2 (a) is a schematic diagram showing a bioelectric element circuit according to a second embodiment of the present invention, and FIG. 2 (b) is an equivalent circuit diagram thereof.
3 (a) is a schematic diagram showing a bioelectric element circuit according to a third embodiment of the present invention, and FIG. 3 (b) is an equivalent circuit diagram thereof.
FIG. 4 is a diagram showing an example of a rectifying element having a MOS structure, FIG. 5 (a) is a schematic diagram showing a rectifying element developed by the present inventors,
FIG. 5 (b) is a diagram showing the redox potential state, and FIG.

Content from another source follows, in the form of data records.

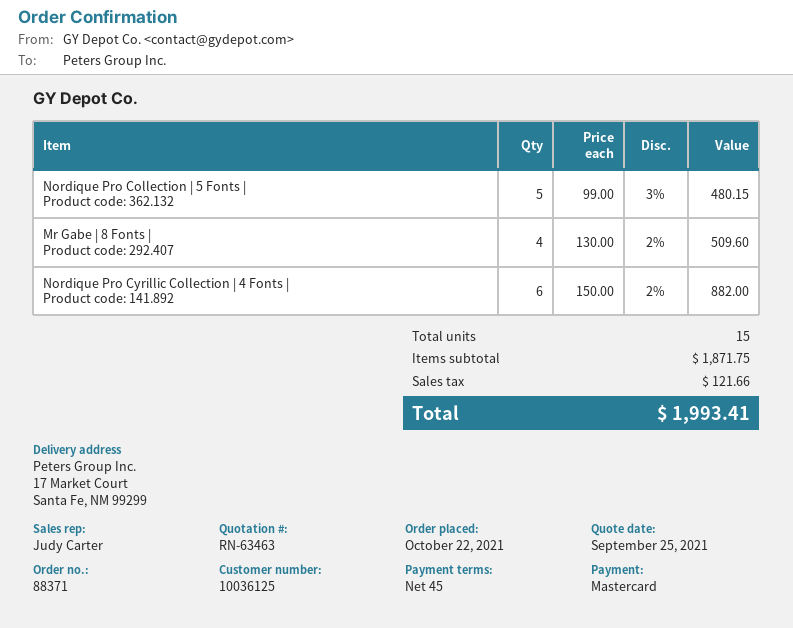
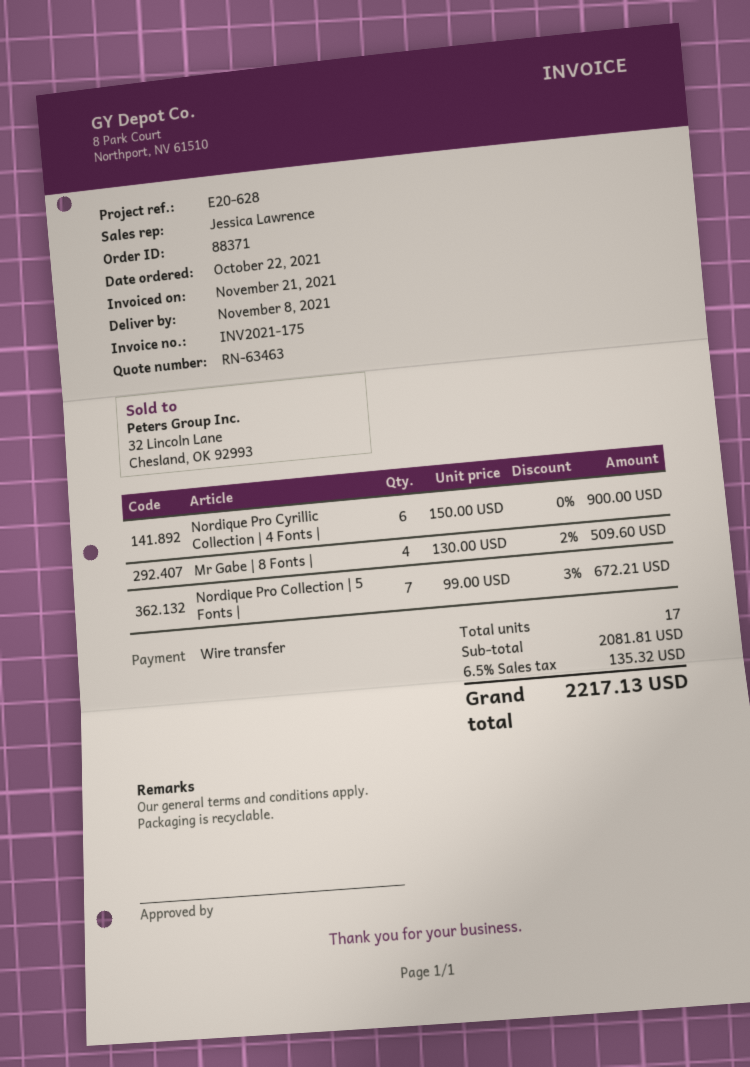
sales rep: Judy Carter -> Jessica Lawrence
payment method: Mastercard -> bank transfer
Nordique Pro Collection | 5 Fonts |: 5 x 99.00 - 3% = 480.15 -> 7 x 99.00 - 3% = 672.21
Nordique Pro Cyrillic Collection | 4 Fonts |: 6 x 150.00 - 2% = 882.00 -> 6 x 150.00 = 900.00
total quantity: 15 -> 17
subtotal: 1871.75 -> 2081.81
tax: 121.66 -> 135.32
total: 1993.41 -> 2217.13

The figure is a schematic diagram showing a switch element developed by the present inventors,
FIG. 7 is a schematic sectional configuration diagram showing an apparatus incorporating the rectifying element developed by the present inventors, and FIG. 8 is a schematic sectional configuration showing an apparatus incorporating a rectifying element developed by the present inventors. It is a figure. In the figure, 1 is a cytochrome c molecule, 2 is a flavodoxin molecule, 3 is a cytochrome c ₃ molecule, 4 is an inactivated cytochrome c ₃ molecule, 5 is a switch element, and 6 is a rectifying element. The same reference numerals in the drawings indicate the same or corresponding parts.

Claims (4)

[Claims] 1. A biomaterial or a pseudo-biomaterial,
A bioelectric device circuit including a bioelectric device composed of a substance capable of electron transfer in a certain direction, which is an omnidirectional electron transfer protein capable of electron transfer in all directions, capable of electron transfer only in a certain direction. A unidirectional electron transfer protein having an individual redox potential and an insulating protein are included as the bioelectric elements, and these elements are stacked in a sterically predetermined arrangement. A bioelectric element circuit, characterized in that a wiring is formed by a directional electron transfer protein. 2. The bioelectric element circuit according to claim 1, wherein the substance constituting the bioelectric element is a protein. 3. The one-way electron transfer protein, wherein the ones arranged so that the redox potential thereof monotonically increases or monotonically decreases, are used as wirings. Bioelectric device circuit. 4. The insulative protein is a deactivated protein in which a protein capable of electron transfer in one or all directions is irradiated with an energy beam to inactivate the function of electron transfer. The bioelectric element circuit according to any one of the first to third aspects.